Preclinical assessment of PLK 1 inhibitors for the treatment of recessive dystrophic epidermolysis bullosa associated with squamous cell carcinoma (South 2)Completed
|Project lead||Dr Andrew South|
|Organisation||University of Dundee, Dundee, UK|
|Project budget||GBP 66,138.00|
|Start date / Duration||01. Nov 2013 / 24 months|
|Funder(s) / Co-Funder(s)||DEBRA UK, MSAP/EBEP Recommended|
|Research area||Skin cancer & fibrosis|
Short lay summary
People with Recessive Dystrophic EB (RDEB) often develop a type of skin cancer called squamous cell carcinoma (SCC), for reasons we do not fully understand. This cancer is life-threatening so poses a serious problem for RDEB patients. An important driver, causing cells to multiply, in several types of cancer is a molecule called Polo-Like Kinase 1 (PLK1). It acts like the car accelerator to make the tumour grow faster. This research group, working with previous DEBRA funding, have shown that PLK1 is indeed acting as a driver in SCC in RDEB patients and that inhibiting the action of PLK1 kills SCC keratinocytes (the most common cell type in the outermost layer of the skin). This inhibition can be regarded as taking a foot off the accelerator and pressing the brake in the car! Importantly, it does this without affecting normal skin cells. Many compounds are capable of inhibiting PLK1 in the laboratory under experimental conditions. The next challenge is to find one or more that are effective, yet safe to use in patients and act without detrimental side effects. As part of this challenge this project aimed to screen a panel of eight available PLK1 inhibitors to find the one(s) that may be effective in SCC cells from RDEB patients.
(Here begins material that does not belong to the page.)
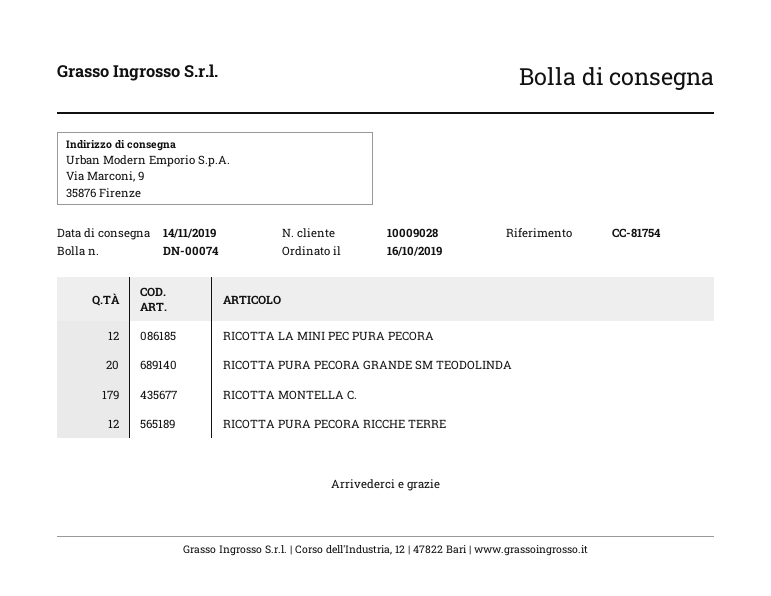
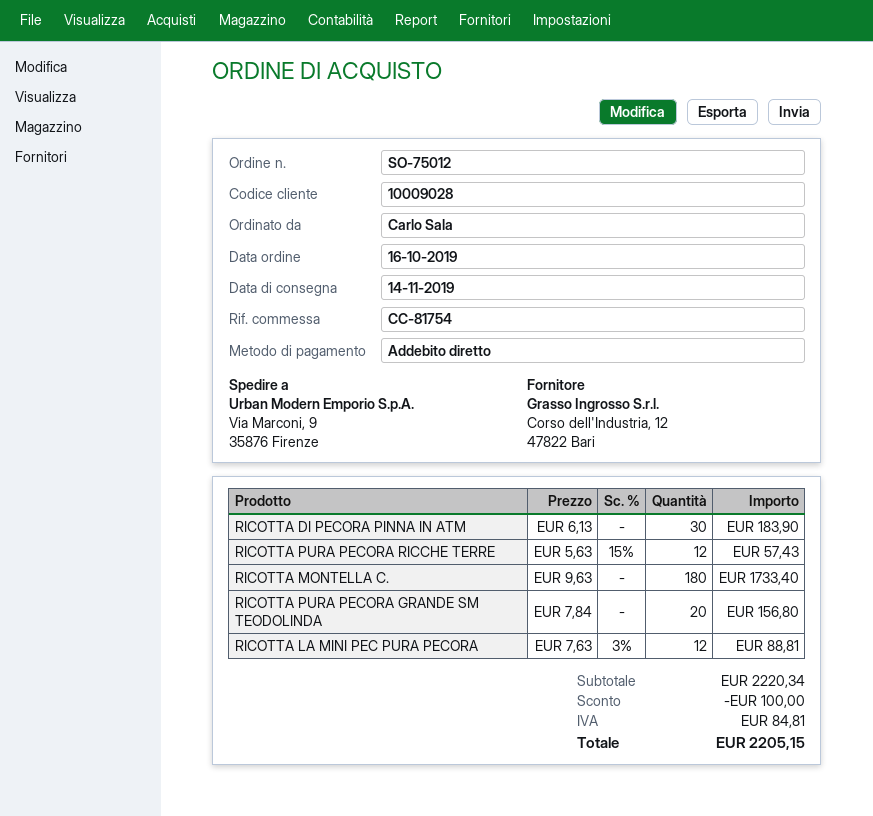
RICOTTA MONTELLA C.: 179 -> 180
RICOTTA DI PECORA PINNA IN ATM: none -> 30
This was done firstly in the test tube and then in a laboratory model.
What is important about this research?
The study identified three potentially useful compounds that kill cancer cells from this piece of research. One was not sufficiently specific for PLK1, but the research group hope to further develop the other two compounds to bring them towards clinical use for the treatment of RDEB SCC in the years to come.